Last spring the Law School was debating the issue of grade reform for first year students with a decorum that would be unimaginable for undergraduates. Students drew up lengthy, well-reasoned critiques of the grading system worked on committees, held open meetings, and, at the height of their militancy resorted to a "study-in" in the library. They won only a partial victory but even then it was becoming apparent to faculty that students were not enchanted by the traditional order the faculty felt such a strong allegiance to. And the faculty does feel an allegiance to the Law School in a way that few other faculties could. An astonishing number of its members attended the Law School, worked for the Law Review and after short stints clerking for a judge or working for a firm, returned to the Law School to teach. The system at the Law School is the one they succeeded under once and preside over now and it is one that makes sense to them in a way that it no longer can for a growing number of students. But this reverence most professors harbor for the Law School has not blinded them to what one calls the "we-they atmosphere?" among many faculty and students. Even if they wanted to ignore the new currents, they could not. Law students picket firms like Ropes and Gray (a prestigious Boston firm), ask firms for detailed information about their activities, and lend more time to extracurricular activities than to traditional activities like Ames competition. The Young Republicans and Young Democrats have fared better than their College counterparts, but the growing numbers of blacks and white radicals have created forces that can only emphasize the gap between faculty and students.
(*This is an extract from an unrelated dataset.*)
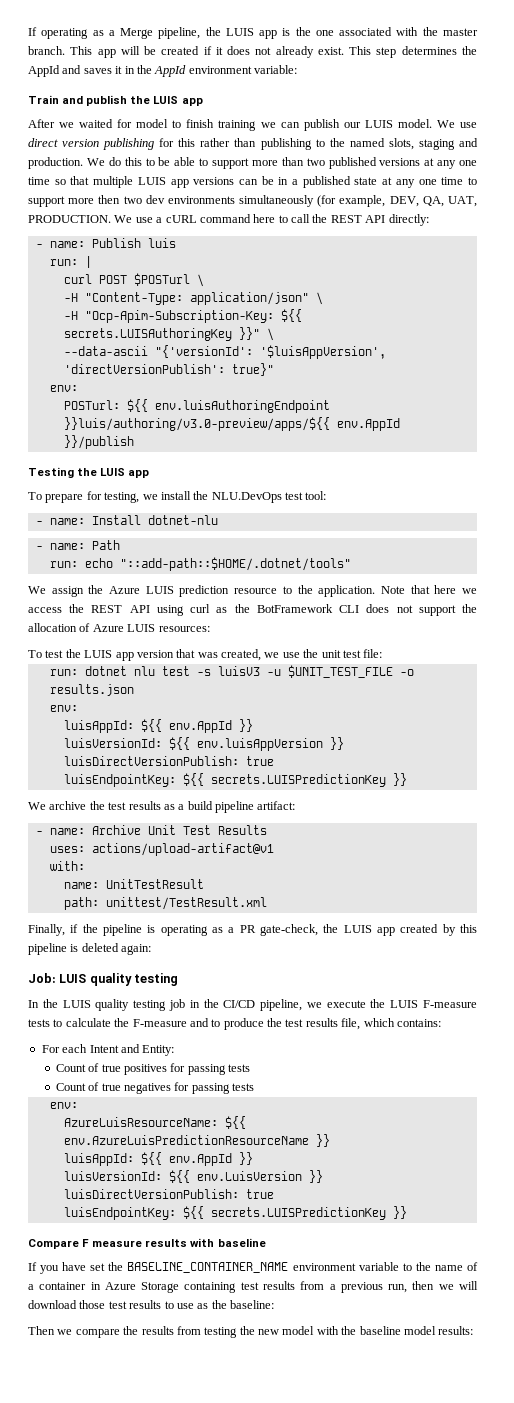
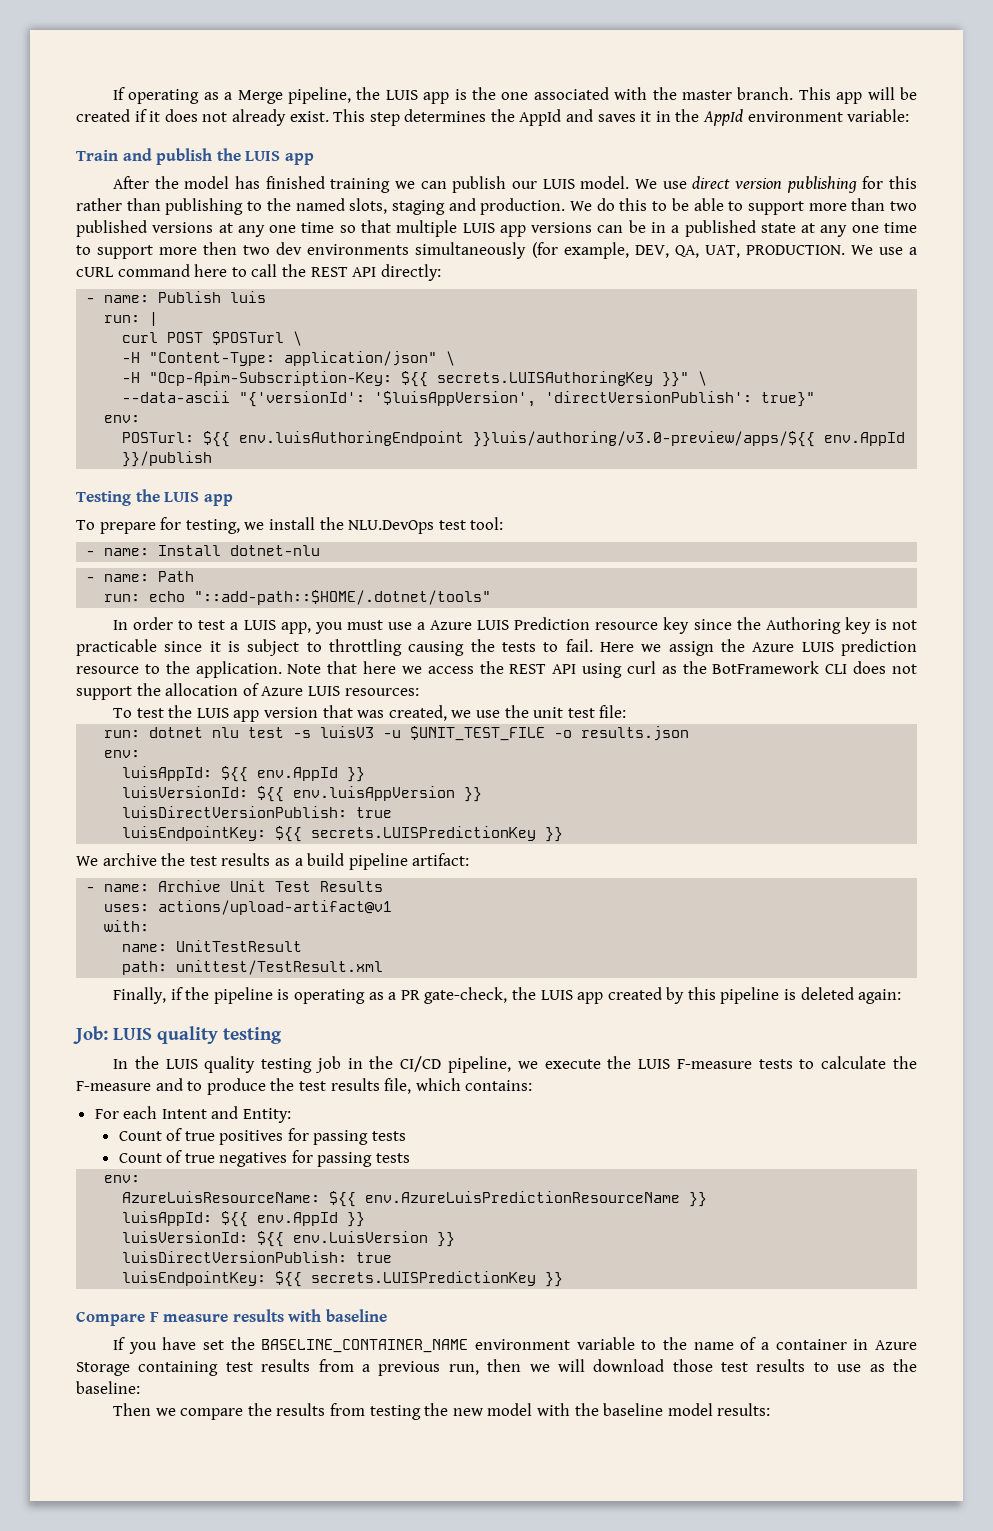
- After we waited for model to finish training we can publish our LUIS model.
+ After the model has finished training we can publish our LUIS model.
- We assign the Azure LUIS prediction resource to the application.
+ In order to test a LUIS app, you must use a Azure LUIS Prediction resource key since the Authoring key is not practicable since it is subject to throttling causing the tests to fail. Here we assign the Azure LUIS prediction resource to the application.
One more political reality makes the potential rift all the more dangerous. The Law School has no strong central administration which directs the school; rather, the faculty makes most of its decisions on important issues in their meetings. It is a small faculty of some 60 members and it does not make decisions unless there is a consensus, which is why it can talk for almost ten hours without coming to a decision (as it did last Tuesday). Disrupting a faculty meeting at the Law School can be tantamount to seizing University and Massachusetts Halls.
WHILE the disruption of the faculty meeting two weeks ago and the ensuing confrontations could not have occurred without this tension between a segment of students and faculty, these events were in no way inevitable. When the Ad Board first pressed charges against the five black students, the Harvard Black Law Student Association issued a statement branding the Board an "apparent kangaroo court" whose hearings constituted a "quasi-judicial lynching." Claiming that the OBU trial of January 13 was "the only tribunal [it could] acknowledge as legitimate," the HBLSA said it considered the hearings "a farce." But after the hearings were over (none of the five defendants attended) and the decisions announced, the black students indicated that they had no intention of making an issue of the punishments. OBU's leaders (such as Philip N. Lee, president of OBU, who was placed on probation for his part in the takeover) had no desire to be drawn into what they viewed as a procedural quagmire, reasoning that their demands for more construction workers would be lost in involved disputes over governance. And the Ad Board's punishments were not so severe as to propel them into action. It placed two students on probation and two on warning status, which meant that those four students would risk suspension or dismissal if they participated in more protests.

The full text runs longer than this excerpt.